## Action item
Set down every line from the one with "2020-11-18: 184984.4 -> none" to the end of the entries, both ends included, exactly as it reads and without pictures.
· · · · ·
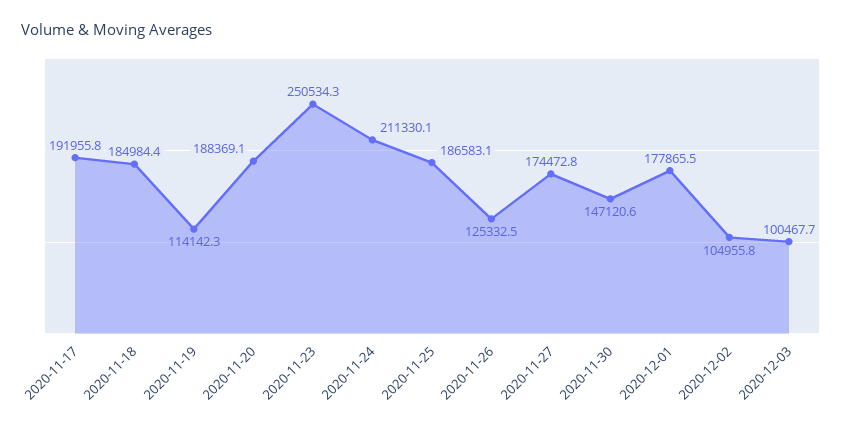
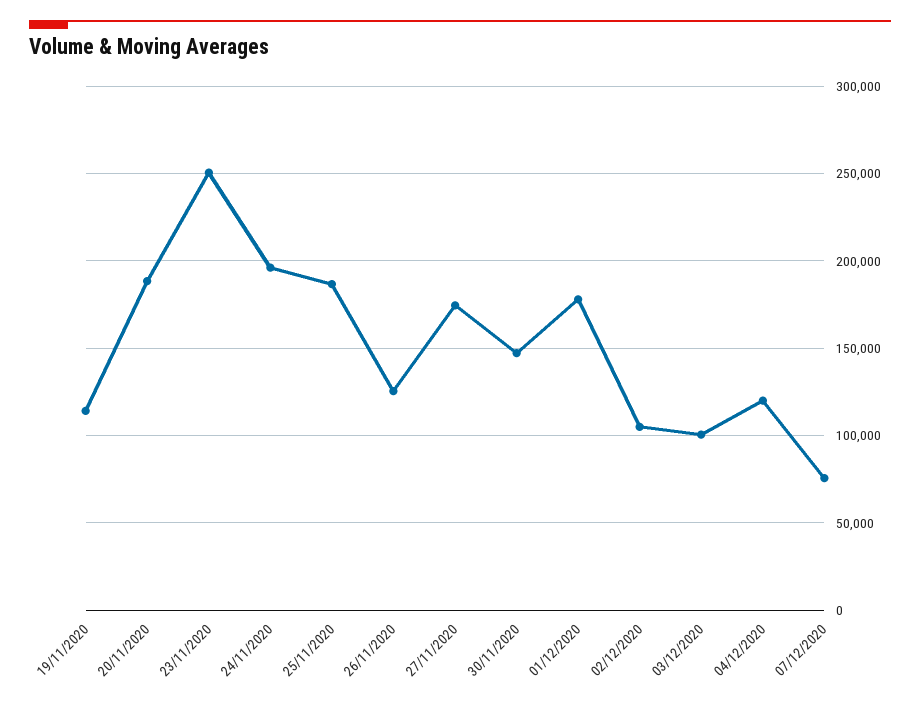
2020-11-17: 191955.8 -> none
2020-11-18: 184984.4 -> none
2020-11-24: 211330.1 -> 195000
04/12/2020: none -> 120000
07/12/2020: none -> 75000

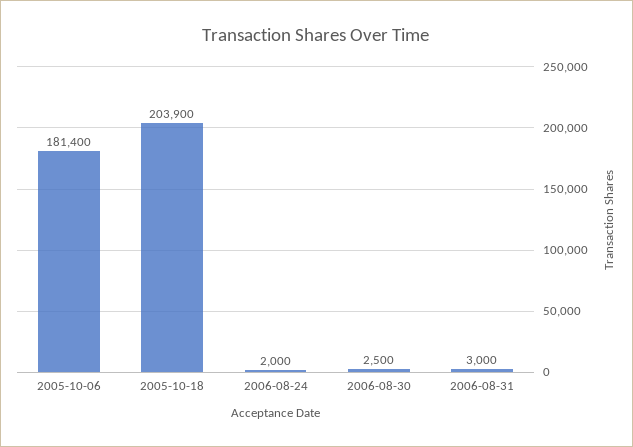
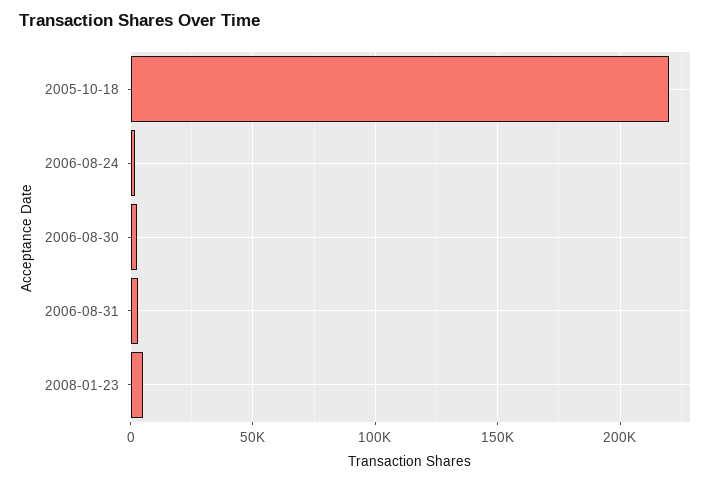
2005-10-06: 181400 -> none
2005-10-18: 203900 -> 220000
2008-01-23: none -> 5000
· · · · ·
## Result of this exercise
2020-11-18: 184984.4 -> none
2020-11-24: 211330.1 -> 195000
04/12/2020: none -> 120000
07/12/2020: none -> 75000

2005-10-06: 181400 -> none
2005-10-18: 203900 -> 220000
2008-01-23: none -> 5000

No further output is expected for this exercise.